The Report: Key Findings

The findings of the report titled 'Promoting Clean and Energy Efficient Cold-Chains in India' suggest that using mobile apps and data analysis to manage harvesting and logistics could help reduce the amount of food wasted between farm gate and supermarket shelf, while boosting farmers' incomes and reducing the environmental impact of much-needed food cooling.

The findings are a part of a four-point "roadmap" developed by the experts, which includes promoting new business models that involve communities taking charge of their own cooling needs and establishing ‘living labs’ in rural communities where new technology can be tested among many other things.

The researchers propose a radical new approach to cooling provision with recommendations combined with the government of India action to address needs from the first to last mile of the cold-chain as well as those of the broader rural community.

According to them, we must build capacity while demonstrating the efficiency of new technology that people will be able to use and afford easily.

As per the experts, the increased penetration of mobile-based apps and technologies in rural areas increases the potential for an information-based system to help make informed marketing decisions and boost farmers' incomes.

Key Agricultural Problems in India

One of the key problems in India’s agricultural sector is that about 50 per cent of the food is lost post-harvest because of lack of cold chain.

The new report highlights that only 4 per cent of produce that would benefit from a cold-chain actually does so, compared with around 70 per cent in a country like the UK.

The report suggested effective refrigeration as a solution to preserve food and medicine.
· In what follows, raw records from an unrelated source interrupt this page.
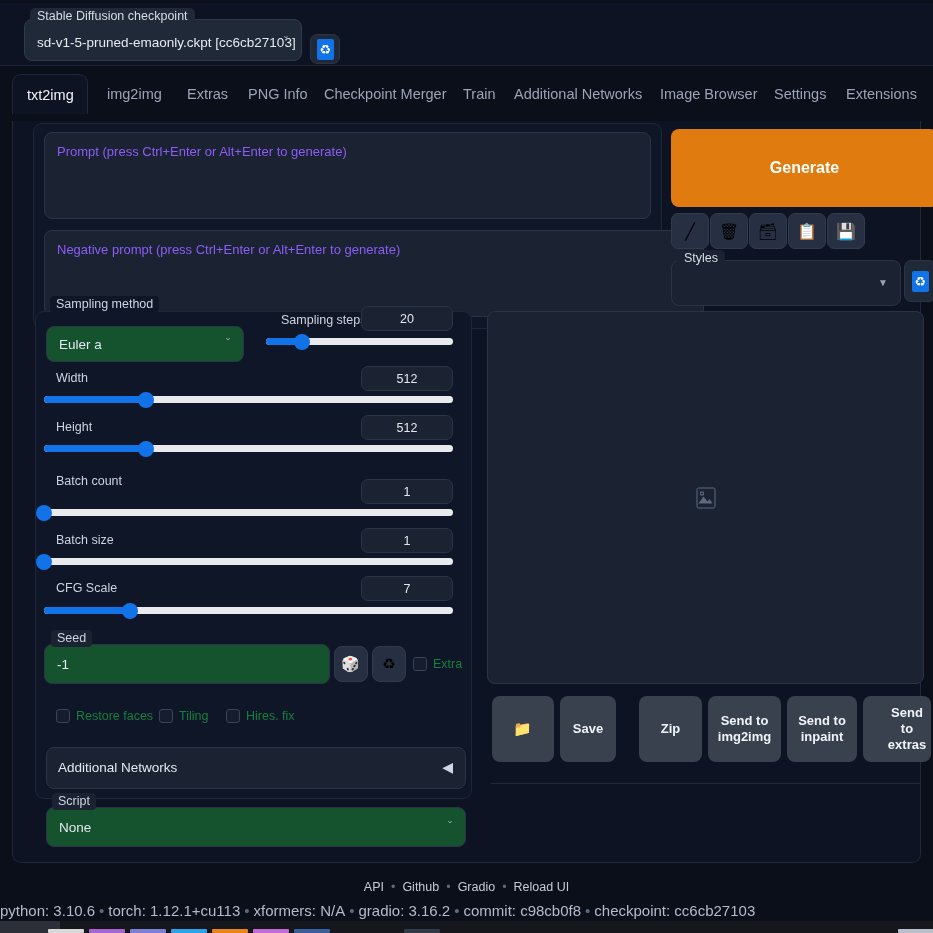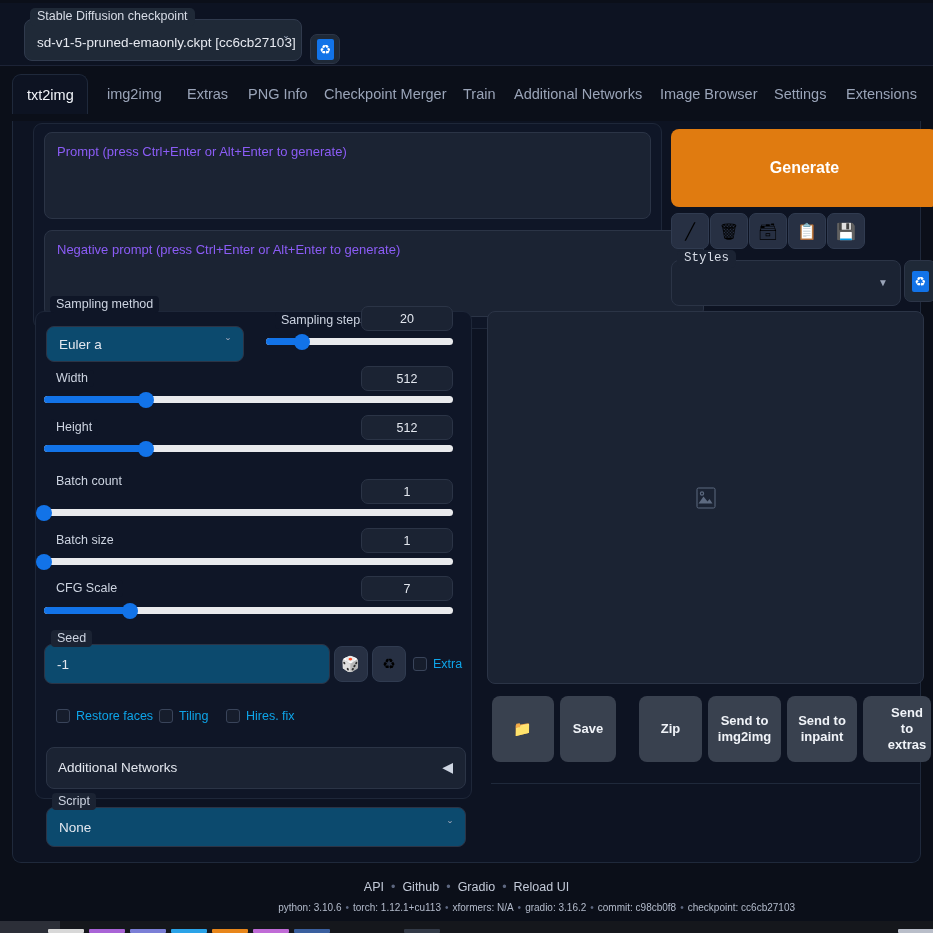--- a/index.html
+++ b/index.html
@@ -142,21 +142,21 @@
   .left-col {
     position: absolute; left: 22px; top: 190px; width: 437px; height: 488px;
     background: #0f1627; border: 1px solid #1e2739; border-radius: 9px;
   }
   .grp-label {
     position: absolute; background: #0f1627; color: #ccd3e0;
     font-size: 12.5px; padding: 1px 6px 2px 6px; border-radius: 4px;
     white-space: nowrap;
   }
   .field-box {
-    position: absolute; background: #0c4a6e; border: 1px solid #2b3446;
+    position: absolute; background: #14532d; border: 1px solid #2b3446;
     border-radius: 8px;
   }
   .field-box .val {
     position: absolute; left: 12px; top: 50%; transform: translateY(-50%);
     font-size: 13.5px; color: #e3e7ef;
   }
   .num-box {
     position: absolute; background: #1b2333; border: 1px solid #2b3446;
     border-radius: 7px; height: 25px;
     display: flex; align-items: center; justify-content: center;
@@ -167,21 +167,21 @@
   .slider .fill { position: absolute; left: 0; top: 0; height: 7px; background: #1273e8; border-radius: 4px; }
   .slider .knob {
     position: absolute; top: -4.5px; width: 16px; height: 16px;
     background: #1273e8; border-radius: 50%;
   }
 
   .cb {
     position: absolute; width: 14px; height: 14px;
     background: #161d2c; border: 1px solid #39445a; border-radius: 3px;
   }
-  .cb-label { position: absolute; font-size: 12.5px; color: #0ea5e9; white-space: nowrap; }
+  .cb-label { position: absolute; font-size: 12.5px; color: #15803d; white-space: nowrap; }
 
   .sq-btn {
     position: absolute; width: 34px; height: 36px;
     background: #273043; border: 1px solid #303b50; border-radius: 8px;
     display: flex; align-items: center; justify-content: center;
     font-size: 15px; font-family: "DejaVu Sans", sans-serif;
   }
 
   .accordion {
     position: absolute; left: 33px; top: 626px; width: 420px; height: 42px;
@@ -214,22 +214,22 @@
 
   
   .footer { position: absolute; left: 0; top: 866px; width: 933px; }
   .footer-links {
     position: absolute; top: 14px; width: 933px; text-align: center;
     font-size: 12.5px; color: #c3cad8;
   }
   .footer-links a { color: #c3cad8; text-decoration: none; }
   .footer-links .sep { color: #5d6780; margin: 0 7px; }
   .footer-vers {
-    position: absolute; top: 36px; width: 795px; text-align: right;
-    font-size: 10px; color: #b3bbcb;
+    position: absolute; top: 36px; width: 795px; text-align: left;
+    font-size: 15px; color: #b3bbcb;
   }
   .footer-vers .sep { color: #5d6780; margin: 0 4px; }
 
   
   .taskbar { position: absolute; left: 0; top: 921px; width: 933px; height: 12px; background: #15171c; }
   .taskbar .tb-left { position: absolute; left: 0; top: 0; width: 60px; height: 12px; background: #2c2f38; }
   .taskbar .tb-item { position: absolute; top: 8px; width: 36px; height: 4px; border-radius: 1px; }
 </style>
 </head>
 <body>
@@ -285,21 +285,21 @@
         </div>
         <div class="icon-btn" style="left: 117px;">
           <span>📋</span>
         </div>
         <div class="icon-btn" style="left: 156px;">
           <span>💾</span>
         </div>
       </div>
 
     <div class="styles-wrap">
-      <div class="float-label" style="left:5px;top:-11px;background:#1b2333;font-family:Liberation Mono, monospace;">Styles</div>
+      <div class="float-label" style="left:5px;top:-11px;background:#1b2333;">Styles</div>
       <div class="styles-caret">▼</div>
     </div>
     <div class="refresh-btn styles-refresh">
       <div class="refresh-glyph">♻</div>
     </div>
 
     <div class="left-col"></div>
 
     <div class="field-box" style="left:33px;top:205px;width:198px;height:36px;">
       <div class="val">Euler a</div>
It underpins industries and economic growth, while air conditioning is key to sustainable urbanisation and human productivity and makes much of the world bearable or even safe to live in.

As per experts, cold-chains enhance economic wealth, cash flow and security for farmers and improve food quality, safety and value to the customer, but they must be achieved with minimum environmental impact.


The report was launched at the two-day Clean Cooling Congress, which opened in London on Wednesday, hosted by University of Birmingham with the World Bank Group and the UK Department of Business Energy & Industrial Strategy (BEIS) and Mission Innovation.

The report’s findings note that with population and income growing, urbanisation continuing and climate change causing rising temperatures, the world will need to provide far more cooling.

Between now and 2050, it is estimated that 19 pieces of cooling equipment such as room-size AC units, refrigerators and industrial size chillers will be deployed every second.

Despite this massive increase in cooling provision, access to cooling for all people that need it will still not be a reality and the poorest in many hot countries will feel the impact.